Easy, waterfalls with bridges to syphon off water into storage tanks...
Anyway, my impenitrable fortress:
This is simmilar to Nilocys design but its just coincedence
Im going to start in the plains with a large river running through it then follow these steps:
1. divert river and build stone aboveground work town.
2. dig huge ass hole as far down as I can go without too deeping or whatever
3. construct three towers to my own design with rewall and the stone I have quarryed, one shal have farms and storage, the seconds shal have manufactureing and the third will have residential and the safehouse.
Each tower will be conected to eachother and the land around with draw bridges and have a small balista/marksdwarf bunker mounted on top.

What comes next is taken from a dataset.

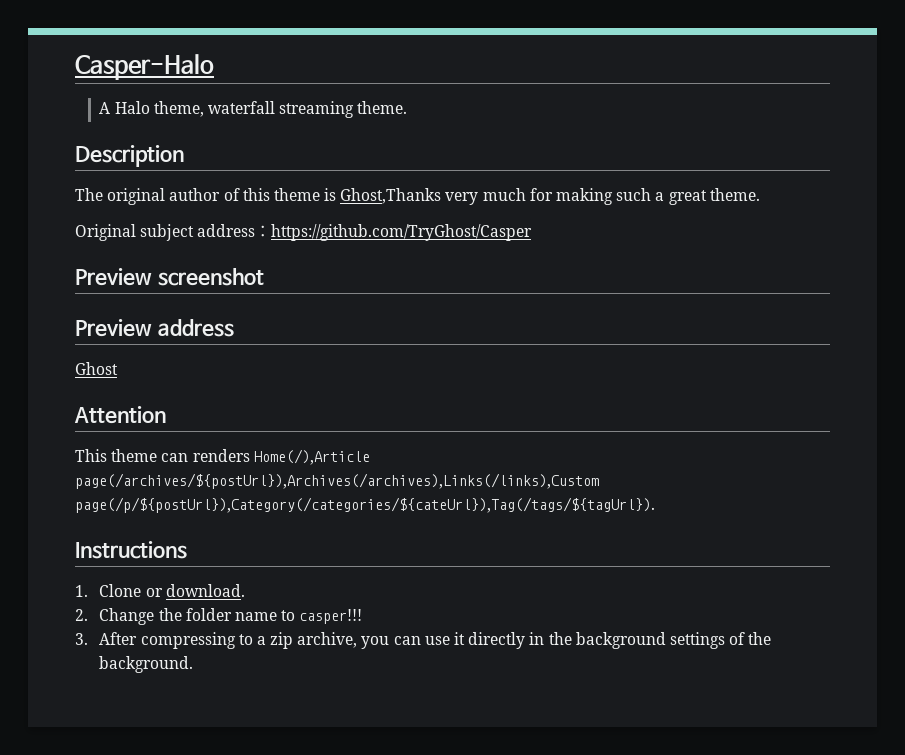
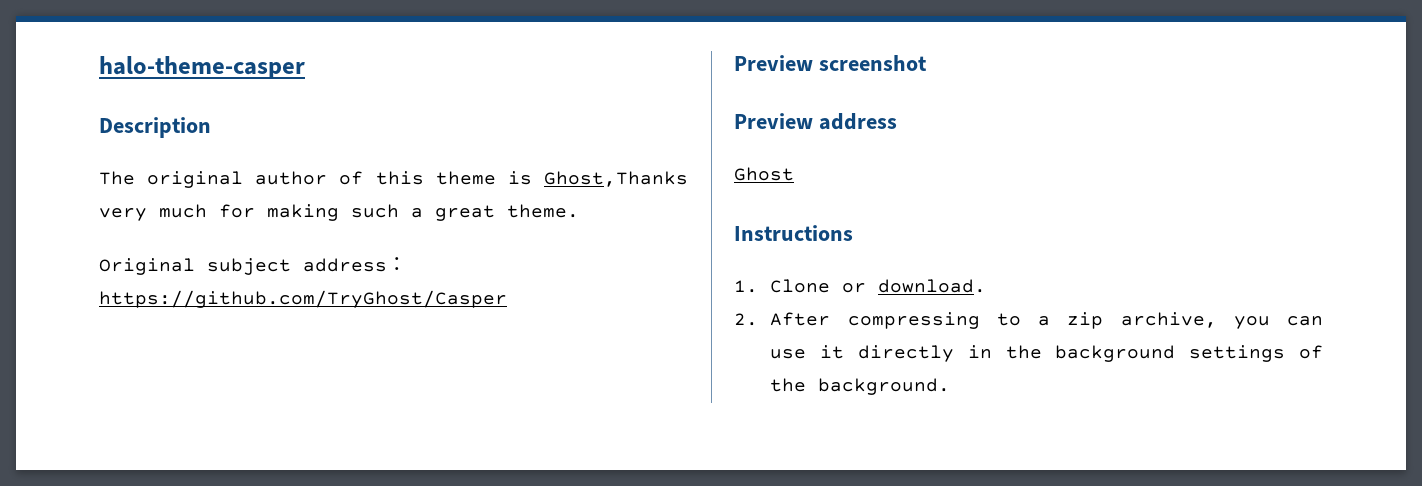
[75,54,214,80] [99,101,408,118] Casper-Halo // A Halo theme, waterfall streaming theme. -> [99,56,305,79] halo-theme-casper
[74,406,166,424] [75,449,370,465] [75,473,599,489] [75,497,655,513] // Attention // This theme can renders Home(/),Article page(/archives/${postUrl}),Archives(/archives),Links(/links),Custom page(/p/${postUrl}),Category(/categories/${cateUrl}),Tag(/tags/${tagUrl}). -> (794, 174) none
[99,608,363,625] [75,633,88,645] Change the folder name to casper!!! // 3. -> (758, 319) none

Each tower will also have the bottom most layer mined to form stilts, this will alow water to flow under them and stop anyone from digging up into the fortress.
4, construct greenglass tubes connecting each tower, these will be used to move from tower to tower, at the same time build the windows, floodgates and pressuredoors.
These floodgates will be positioned to flood farms and provide the ability to flood the whole tower section by section if required. pumps in a smaller tower alongside each main tower will provide the ability to remove the water.
5. destroy above ground town and divert the river back to its origional course, this will flood the hole and help provide an impenitrable defence.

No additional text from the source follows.